Qu’est-ce que l’intelligence animale ?
La tendance à comparer les animaux à l’aune des capacités humaines conduit souvent à une hiérarchisation implicite des formes d’intelligence. Ce biais s’imprègne fortement dans la perception humaine, chacun ayant souvent pour seule référence leur propre expérience du processus cognitif, et donc peu d’intuition pour comprendre l’expérience de l’autre. Cette approche produit une vision réductrice des capacités animales, éloignée de ce que révèlent aujourd’hui les observations scientifiques : apprentissage, mémoire, résolution de problèmes, cognition sociale, émotions et parfois même usage d’outils.
La reconnaissance et le respect des différentes formes de cognition animale n’impliquent pas la dégradation de la place humaine. Au contraire, c’est en respectant l’ensemble de son écosystème que l’humain peut atteindre l’harmonie avec la nature.
Agissons pour la solidarité avec tout le vivant
Consciente de ces enjeux, la France insoumise propose de réconcilier l’humain et l’animal. À cette fin, les autres animaux ne doivent plus être vus comme simple matière première des biens capitalistes, mais comme des personnes cohabitantes des humains dans tous les milieux que nous occupons.

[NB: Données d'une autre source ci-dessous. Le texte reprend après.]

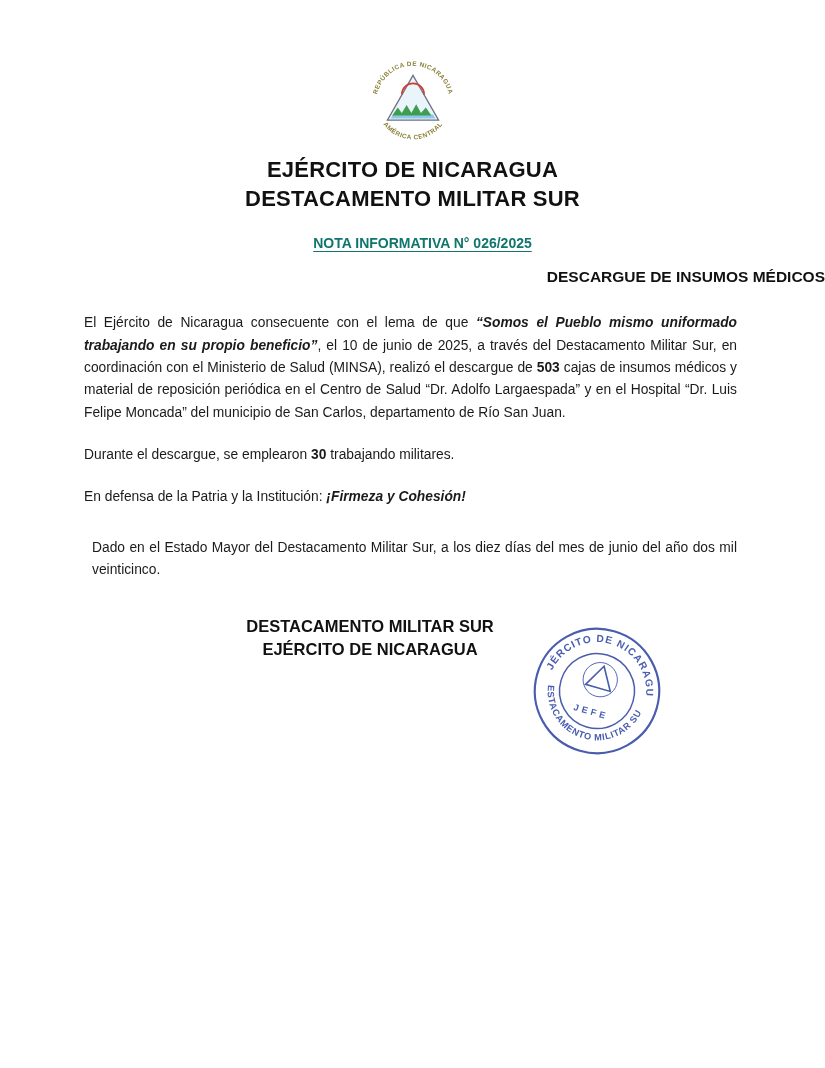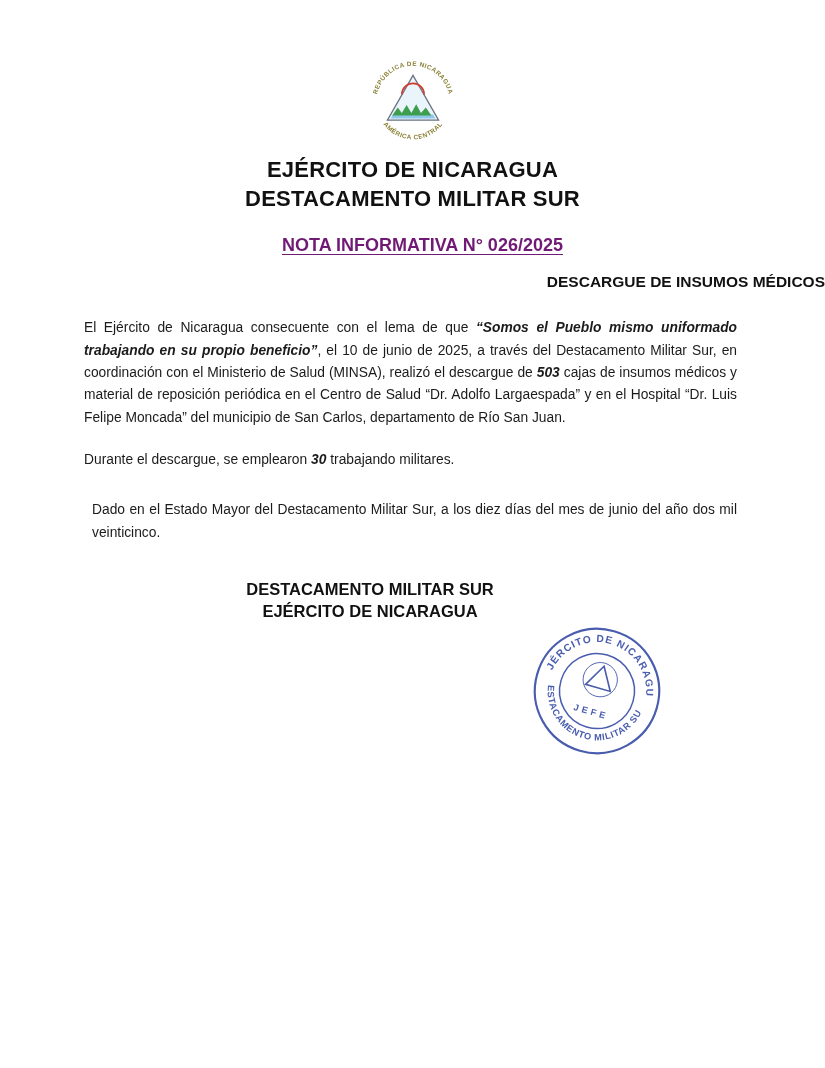"NOTA INFORMATIVA N° 026/2025" .note-title { color: #701a75 -> #0f766e; font-size: 18px -> 14px }
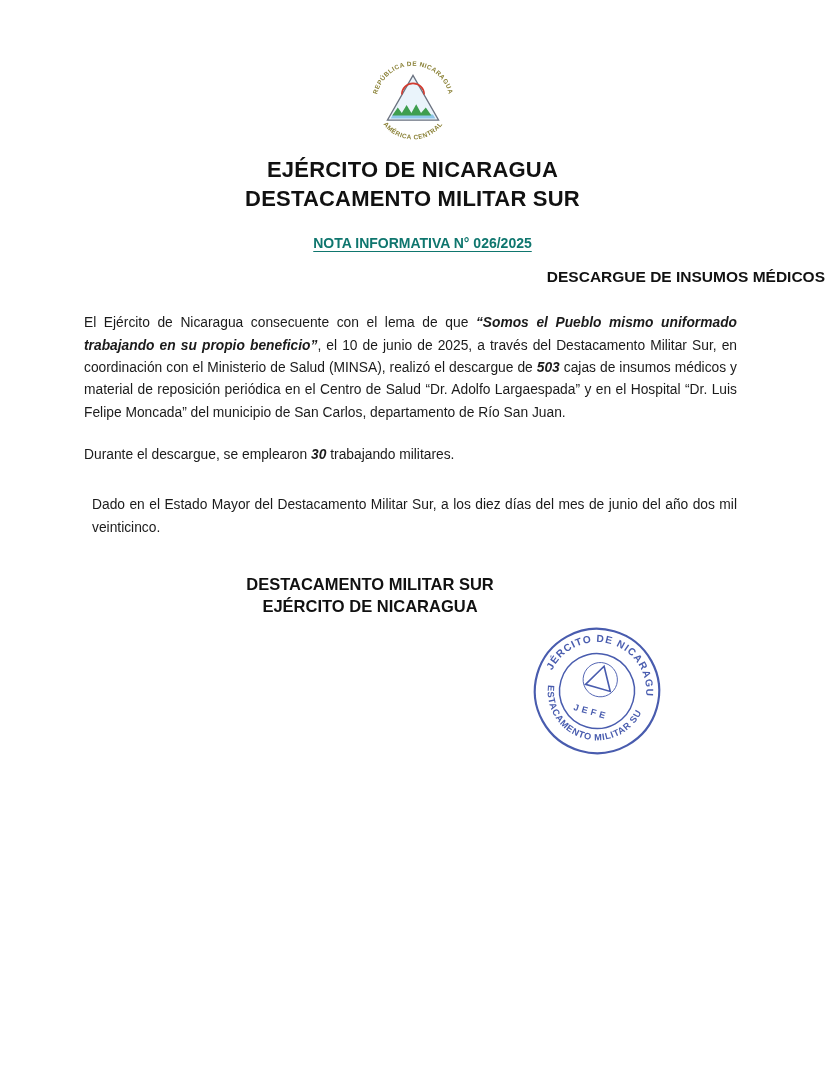"503" .b { font-style: italic -> none }
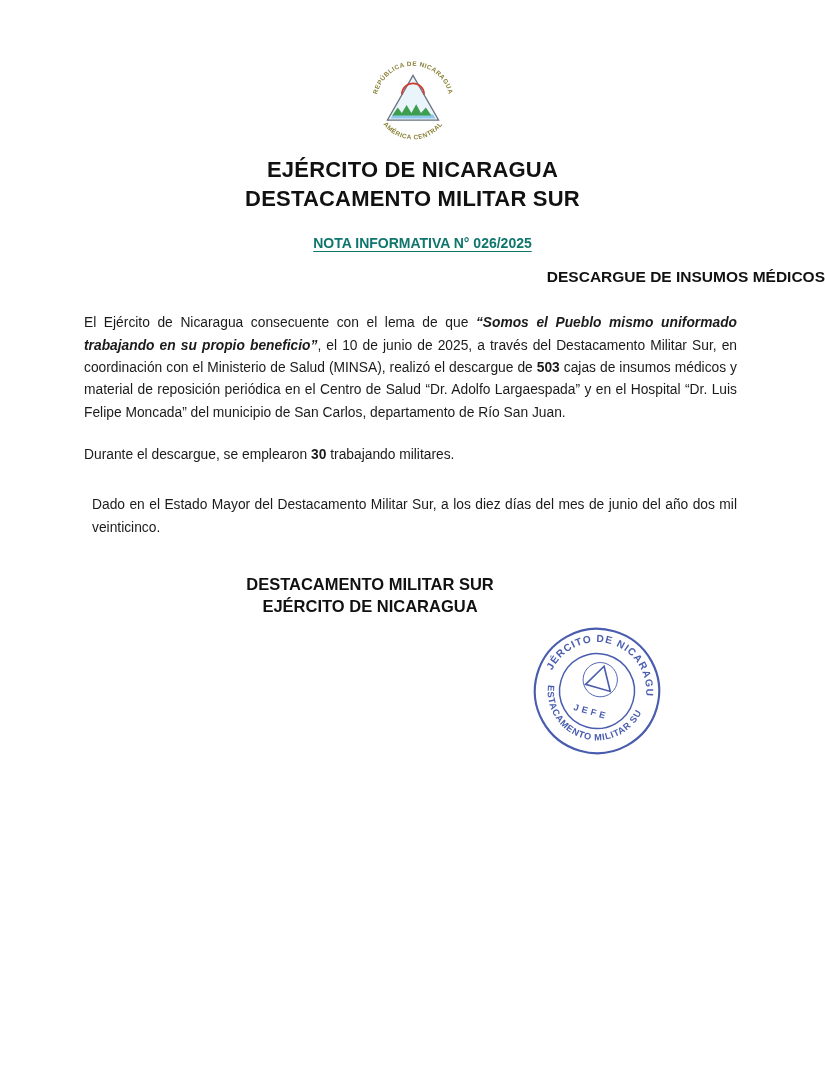"En defensa de la Patria" p.para { html: none -> <p><span>En defensa de la Patria y la Institución: </span><span>¡Firmeza y Cohesión!</span></p> }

Dans le cadre de la 6e République, la France insoumise propose de constitutionnaliser le droit des animaux à être protégés, mais aussi :
- de mettre fin à l’élevage intensif et à toutes les pratiques cruelles qui y sont liées ;
- de réduire de 50 % la consommation de protéines animales ;
- d’imposer au moins un menu végétarien hebdomadaire dans toute la restauration collective ;
- de sensibiliser les citoyen·nes à une alimentation intégrant davantage de protéines végétales ;
- de mettre fin aux pratiques de chasse et de pêche cruelles ;
- de préserver les espèces animales sauvages ;
- de protéger les animaux de compagnie ;
- et de promouvoir une cohabitation pacifique avec les animaux liminaires.
Nous devons avancer résolument vers une société d’harmonie qui repense notre rapport aux animaux, qui prenne en compte leur sensibilité et préserve leur environnement.